Lookup Dataset sizing

rameshrr3 · Post by **rameshrr3** » Thu Aug 26, 2010 9:54 am

I dont know if its documented anywhere in the standard PX documentation, but i need to estimate the size of a lookup table/dataset created in datastage, is there a guide for this?

In the current scenario, I have 29 Million rows in PROD for refernce dataset, with each row having 2 Varchar Columns of length 150, 1 varchar column of length 25 and 2 decimal(38,10) columns for surrogate keys.

Complicating this is the fact that its a single node system on windows 32 Bit, so im forced to use execution mode = sequential.. Apparantly there were install related issues for multi node config..

I tried using join stage(left Outer) with data presorted on both key columns on the input and ref dataset, but job failed with "DSEE-TFIO" errors like these

ora_InvHdr_Vdr,0: Write to dataset on [fd 4] failed (Insufficient system resources exist to complete the requested service. ) on node node1, hostname A300SM111

There is also an existing server job that seems to work fine for now , but due to forecasted data volumes, the 32 bit hash file would reach its storage limit, and we are trying to avoid server jobs in the hope that the single node issue will be resolved sometime .

Sparse lookup does not seem to be an option as data volumes are in the range of 500 K to 1 M rows every morning : )

Im now trying to use a lookup file set - but thats just a testing exercise , and awaiting results

mhester · Post by **mhester** » Thu Aug 26, 2010 10:45 am

I have 29 Million rows in PROD for refernce dataset

Not a remarkable volume of data.

Complicating this is the fact that its a single node system on windows 32 Bit, so im forced to use execution mode = sequential .. Apparantly there were install related issues for multi node config..

Forgive me but I am not versant with Windoze and EE so I was not aware of this problem?
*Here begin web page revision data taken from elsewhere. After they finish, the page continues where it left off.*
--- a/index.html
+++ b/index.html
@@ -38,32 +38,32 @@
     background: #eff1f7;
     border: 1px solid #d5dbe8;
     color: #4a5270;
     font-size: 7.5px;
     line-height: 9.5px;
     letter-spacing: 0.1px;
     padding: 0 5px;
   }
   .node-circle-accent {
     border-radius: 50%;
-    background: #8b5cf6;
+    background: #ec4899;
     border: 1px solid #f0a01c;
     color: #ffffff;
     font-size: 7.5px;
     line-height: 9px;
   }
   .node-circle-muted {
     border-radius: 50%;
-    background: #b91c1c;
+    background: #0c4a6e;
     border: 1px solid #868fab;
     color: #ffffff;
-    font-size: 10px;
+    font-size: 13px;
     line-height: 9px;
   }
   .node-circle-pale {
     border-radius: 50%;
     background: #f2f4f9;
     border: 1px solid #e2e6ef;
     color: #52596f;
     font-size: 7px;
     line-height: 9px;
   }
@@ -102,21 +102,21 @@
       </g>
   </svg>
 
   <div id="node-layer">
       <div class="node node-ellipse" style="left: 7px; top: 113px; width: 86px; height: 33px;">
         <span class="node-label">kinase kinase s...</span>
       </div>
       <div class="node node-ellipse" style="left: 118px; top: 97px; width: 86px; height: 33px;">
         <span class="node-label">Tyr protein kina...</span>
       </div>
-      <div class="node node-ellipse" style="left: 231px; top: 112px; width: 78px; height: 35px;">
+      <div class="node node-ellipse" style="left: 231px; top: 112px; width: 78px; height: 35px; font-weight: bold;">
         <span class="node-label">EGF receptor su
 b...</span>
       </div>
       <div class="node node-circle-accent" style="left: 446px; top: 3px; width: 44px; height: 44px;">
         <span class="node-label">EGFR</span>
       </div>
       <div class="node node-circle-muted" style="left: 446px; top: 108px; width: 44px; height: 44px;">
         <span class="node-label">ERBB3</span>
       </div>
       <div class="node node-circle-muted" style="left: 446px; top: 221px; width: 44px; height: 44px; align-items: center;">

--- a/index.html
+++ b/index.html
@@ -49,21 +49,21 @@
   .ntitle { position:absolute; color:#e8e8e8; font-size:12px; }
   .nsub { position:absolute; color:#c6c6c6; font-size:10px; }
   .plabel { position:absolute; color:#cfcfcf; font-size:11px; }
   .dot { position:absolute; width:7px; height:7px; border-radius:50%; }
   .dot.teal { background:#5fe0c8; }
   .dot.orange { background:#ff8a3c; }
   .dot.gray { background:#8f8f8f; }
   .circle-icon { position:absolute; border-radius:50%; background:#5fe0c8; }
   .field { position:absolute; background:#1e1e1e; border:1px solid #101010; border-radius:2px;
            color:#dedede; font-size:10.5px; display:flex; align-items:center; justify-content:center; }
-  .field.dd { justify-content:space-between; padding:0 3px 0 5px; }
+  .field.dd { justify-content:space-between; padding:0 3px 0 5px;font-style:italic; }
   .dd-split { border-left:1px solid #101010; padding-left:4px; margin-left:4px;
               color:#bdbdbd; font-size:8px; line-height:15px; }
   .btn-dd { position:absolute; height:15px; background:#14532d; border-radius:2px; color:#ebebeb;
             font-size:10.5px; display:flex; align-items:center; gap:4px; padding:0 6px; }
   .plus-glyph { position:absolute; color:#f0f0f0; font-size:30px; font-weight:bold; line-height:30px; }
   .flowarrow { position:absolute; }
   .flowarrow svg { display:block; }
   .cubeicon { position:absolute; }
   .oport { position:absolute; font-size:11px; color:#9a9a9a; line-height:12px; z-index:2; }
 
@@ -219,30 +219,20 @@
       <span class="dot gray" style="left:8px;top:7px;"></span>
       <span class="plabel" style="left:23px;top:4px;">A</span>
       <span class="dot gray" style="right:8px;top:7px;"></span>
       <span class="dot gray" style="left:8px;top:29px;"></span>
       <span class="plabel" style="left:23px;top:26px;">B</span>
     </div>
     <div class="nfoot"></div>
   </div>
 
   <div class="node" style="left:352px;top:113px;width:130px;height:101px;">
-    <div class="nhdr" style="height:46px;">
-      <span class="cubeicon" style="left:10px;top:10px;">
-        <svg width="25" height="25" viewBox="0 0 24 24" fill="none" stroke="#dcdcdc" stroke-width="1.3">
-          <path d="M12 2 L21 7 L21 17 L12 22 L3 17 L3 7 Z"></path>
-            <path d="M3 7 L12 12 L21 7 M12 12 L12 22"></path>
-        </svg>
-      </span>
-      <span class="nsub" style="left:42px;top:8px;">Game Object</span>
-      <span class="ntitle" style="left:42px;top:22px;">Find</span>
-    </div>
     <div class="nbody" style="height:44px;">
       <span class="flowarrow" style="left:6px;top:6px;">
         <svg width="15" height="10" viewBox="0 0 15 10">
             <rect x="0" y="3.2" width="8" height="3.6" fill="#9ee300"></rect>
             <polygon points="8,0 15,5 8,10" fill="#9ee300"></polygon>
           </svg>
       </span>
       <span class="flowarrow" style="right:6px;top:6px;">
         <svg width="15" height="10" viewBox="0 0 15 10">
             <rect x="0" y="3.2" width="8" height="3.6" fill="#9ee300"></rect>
Is this really an issue?

Running with a single node configuration should still not be a problem and a source of 500k to 1 million does not rule out a sparse lookup, especially if the table is in good shape and indexed properly.

The general guidance on when to use a join and when to use a lookup is around a 50:1 ratio of stream vs lookup. You are well under this so the lookup will be ok as well as a join. I have seen the guidance state a ratio as high as 100:1, but I think this is a bit much and would likely use a join especially if it is a normal lookup.

I have not used the lookup file set in many years, don't know anyone using it and I think either a relational lookup or dataset is the way to go.

Do you have adequate disk and scratch space?

rameshrr3 · Post by **rameshrr3** » Thu Aug 26, 2010 12:13 pm

Well I have almost 50 GB Free space on the DS Server disk.

The creation of lookup fileset failed with the following error ( I reduced the varchar colums to size 50 Bytes each after browsing through the data and using trim/substr functions on the oracle query)

Lookup_File_Set_0,0: Could not map table file "D:/IBM/InformationServer/Server/Datasets/lookuptable.20100826.ln5f5na (size 7208638312 bytes)": Invalid argument

either a relational lookup or dataset is the way to go.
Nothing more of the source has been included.